The Notes are general unsecured obligations and rank equally in right of payment with any of the Company’s existing and future unsecured senior indebtedness. The Notes were issued under an indenture, dated as of May 21, 2009 (the “Base Indenture”), between the Company, as issuer, and The Bank of New York Mellon Trust Company, N.A., as trustee (the “Trustee”), as supplemented by a twenty-eighth supplemental indenture, dated as of March 8, 2021 (the “Twenty-Eighth Supplemental Indenture”) between the Company and the Trustee. The Indenture provides for customary events of default, including, among other things, nonpayment, failure to comply with the other agreements in the Indenture for a period of 90 days, and certain events of bankruptcy, insolvency and reorganization.

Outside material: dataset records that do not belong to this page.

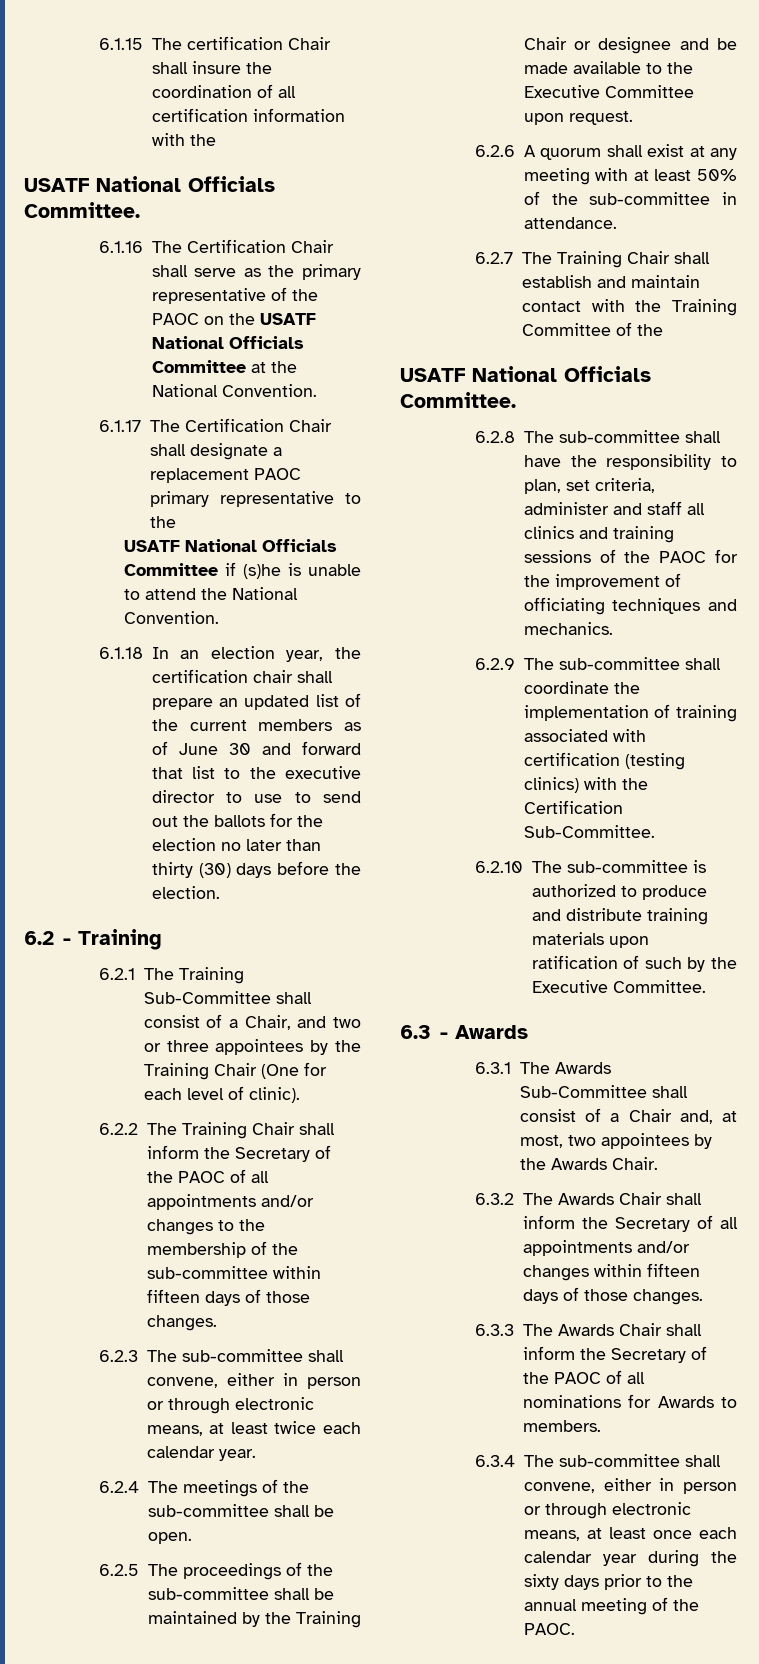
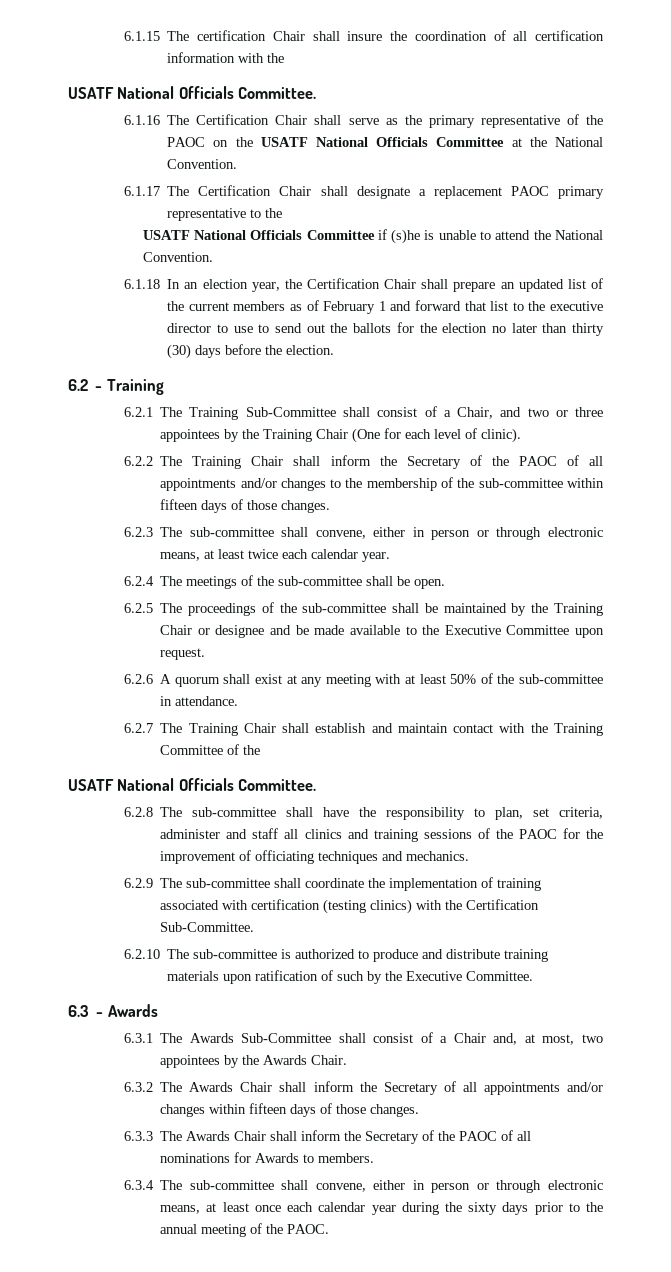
- 6.1.18 In an election year, the certification chair shall prepare an updated list of the current members as of June 30 and forward that list to the executive director to use to send out the ballots for the election no later than thirty (30) days before the election.
+ 6.1.18 In an election year, the Certification Chair shall prepare an updated list of the current members as of February 1 and forward that list to the executive director to use to send out the ballots for the election no later than thirty (30) days before the election.

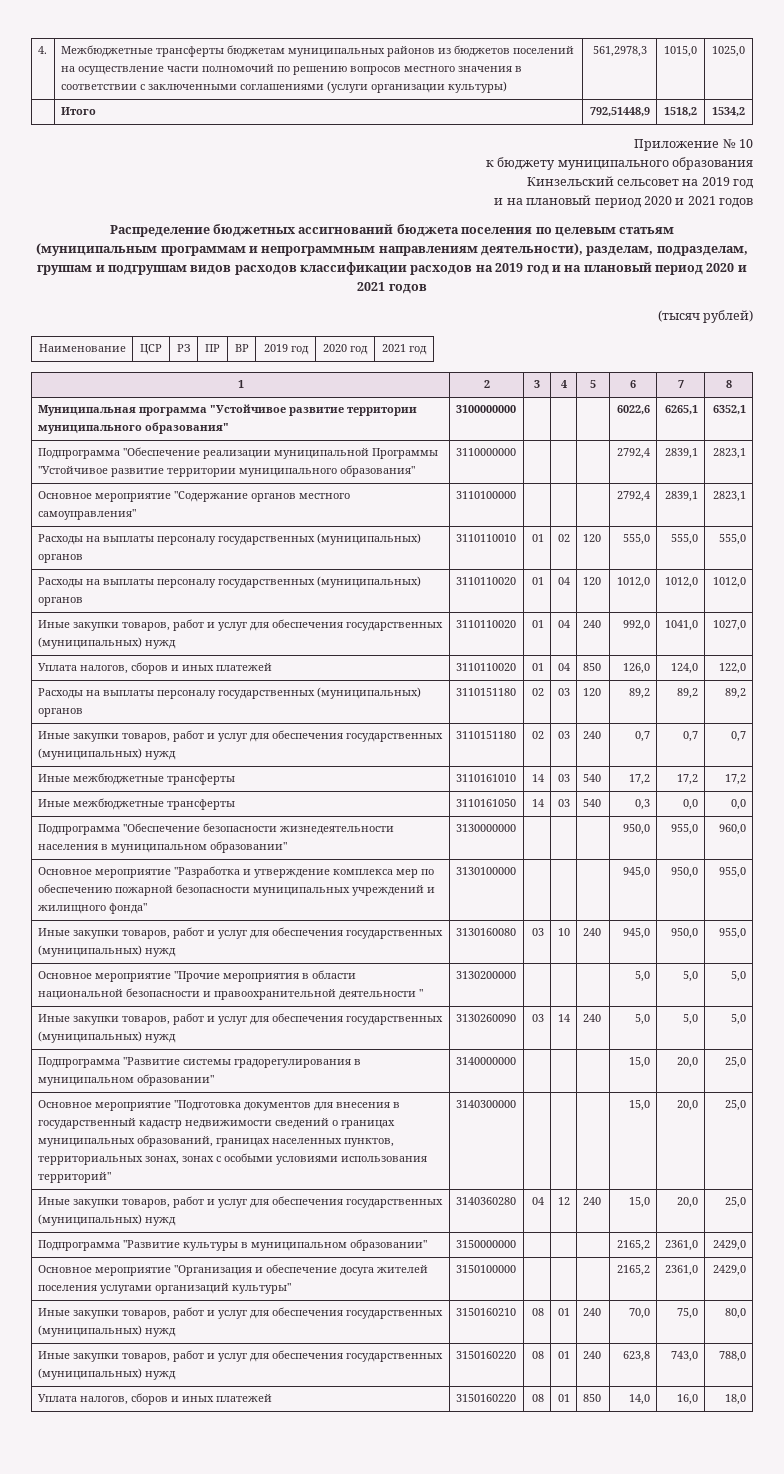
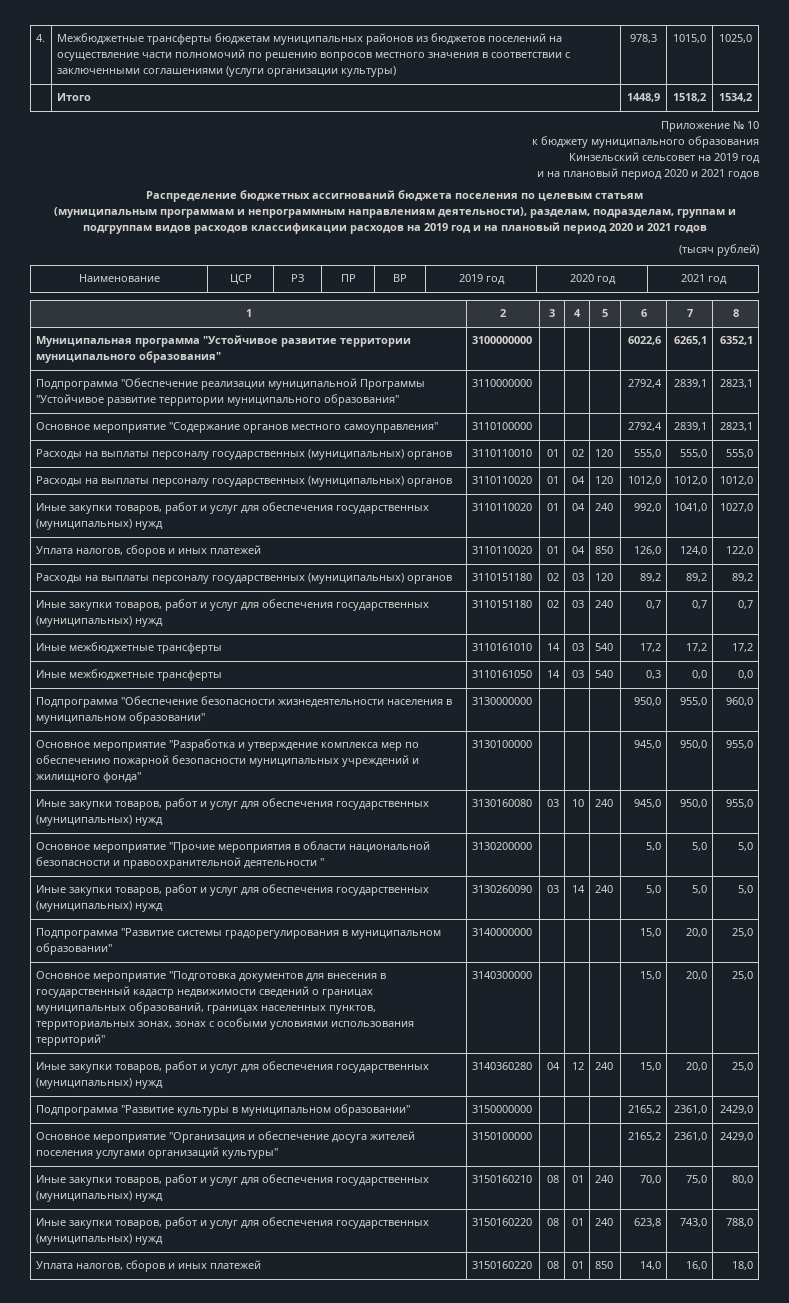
- 4. | Межбюджетные трансферты бюджетам муниципальных районов из бюджетов поселений на осуществление части полномочий по решению вопросов местного значения в соответствии с заключенными соглашениями (услуги организации культуры) | 561,2978,3 | 1015,0 | 1025,0
+ 4. | Межбюджетные трансферты бюджетам муниципальных районов из бюджетов поселений на осуществление части полномочий по решению вопросов местного значения в соответствии с заключенными соглашениями (услуги организации культуры) | 978,3 | 1015,0 | 1025,0
- | Итого | 792,51448,9 | 1518,2 | 1534,2
+ | Итого | 1448,9 | 1518,2 | 1534,2

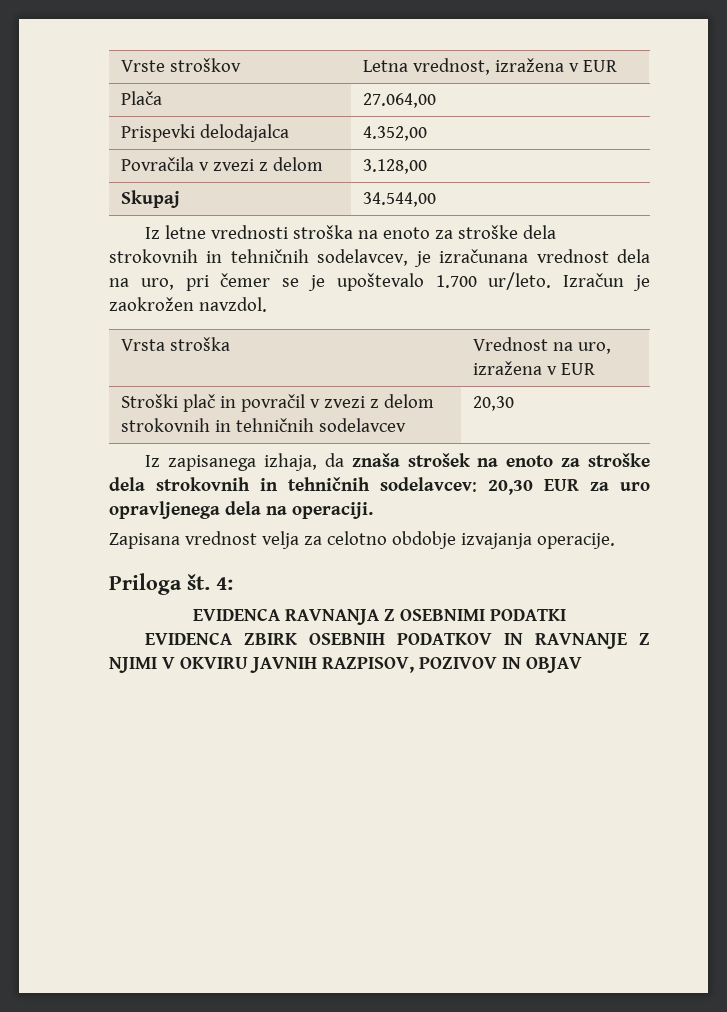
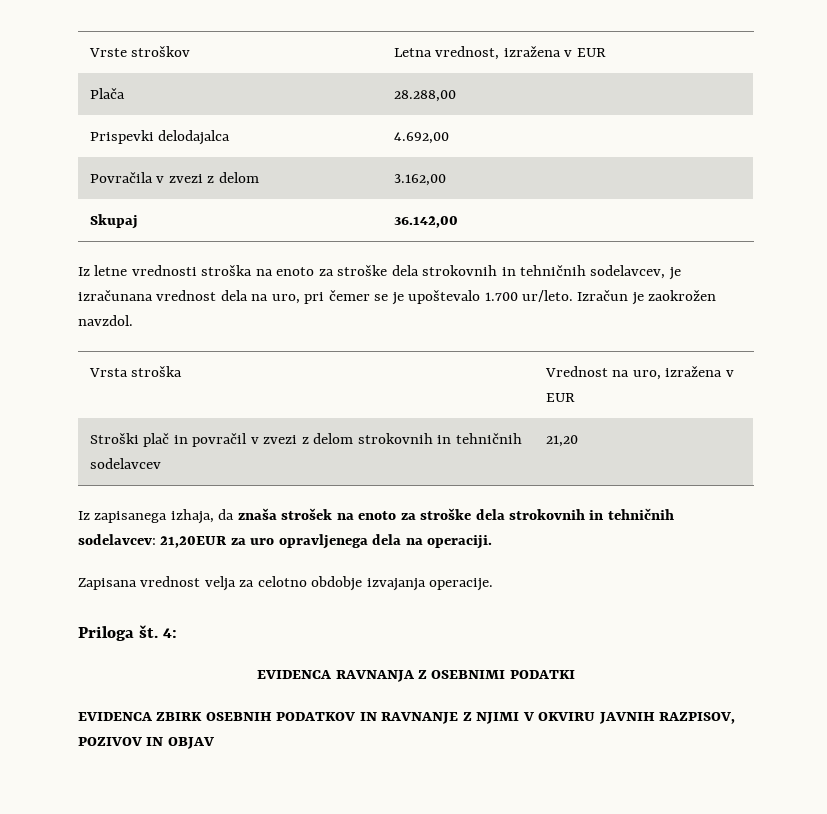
- Plača | 27.064,00
+ Plača | 28.288,00
- Prispevki delodajalca | 4.352,00
+ Prispevki delodajalca | 4.692,00
- Povračila v zvezi z delom | 3.128,00
+ Povračila v zvezi z delom | 3.162,00
- Skupaj | 34.544,00
+ Skupaj | 36.142,00
- Stroški plač in povračil v zvezi z delom strokovnih in tehničnih sodelavcev | 20,30
+ Stroški plač in povračil v zvezi z delom strokovnih in tehničnih sodelavcev | 21,20
- Iz zapisanega izhaja, da znaša strošek na enoto za stroške dela strokovnih in tehničnih sodelavcev: 20,30 EUR za uro opravljenega dela na operaciji.
+ Iz zapisanega izhaja, da znaša strošek na enoto za stroške dela strokovnih in tehničnih sodelavcev: 21,20EUR za uro opravljenega dela na operaciji.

The description of the Underwriting Agreement set forth above does not purport to be complete and is qualified in its entirety by reference to the text of the Underwriting Agreement, which is filed as Exhibit 1.1 hereto and incorporated herein by reference. The description of the Indenture set forth above is qualified in its entirety by reference to the full text of each of the Base Indenture, a copy of which is attached as Exhibit 4.1 to the Company’s Current Report on Form 8-K, filed with the Securities and Exchange Commission on May 21, 2009, and the Twenty-Eighth Supplemental Indenture (including the form of Notes included therein), a copy of which is attached hereto as Exhibit 4.1, each of which is incorporated herein by reference.
|ITEM 9.01|| |
Financial Statements and Exhibits.
|1.1-||Underwriting Agreement, dated March 3, 2021 between Aflac Incorporated and Goldman Sachs & Co. LLC, Mizuho Securities USA LLC, Academy Securities, Inc., Drexel Hamilton, LLC, and Wells Fargo Securities, LLC, as representatives of the several underwriters named in Schedule 1 thereto.|
|4.1-||Twenty-Eighth Supplemental Indenture, dated as of March 8, 2021, between Aflac Incorporated and The Bank of New York Mellon Trust Company, N.A., as trustee (including the form of 1.125% Senior Note due 2026).|
|5.1-||Opinion of Audrey Boone Tillman, Esq., Executive Vice President and General Counsel of the Company, regarding the validity of the Notes.|
|5.2-||Opinion of Sidley Austin LLP, regarding the validity of the Notes.|
|23.1-||Consent of Audrey Boone Tillman, Esq. (included as part of Exhibit 5.1 hereto).|
|23.2-||Consent of Sidley Austin LLP (included as part of Exhibit 5.2 hereto).|
|104-||The cover page from this Current Report on Form 8-K, formatted in Inline XBRL|
Pursuant to the requirements of the Securities Exchange Act of 1934, the registrant has duly caused this report to be signed on its behalf by the undersigned hereunto duly authorized.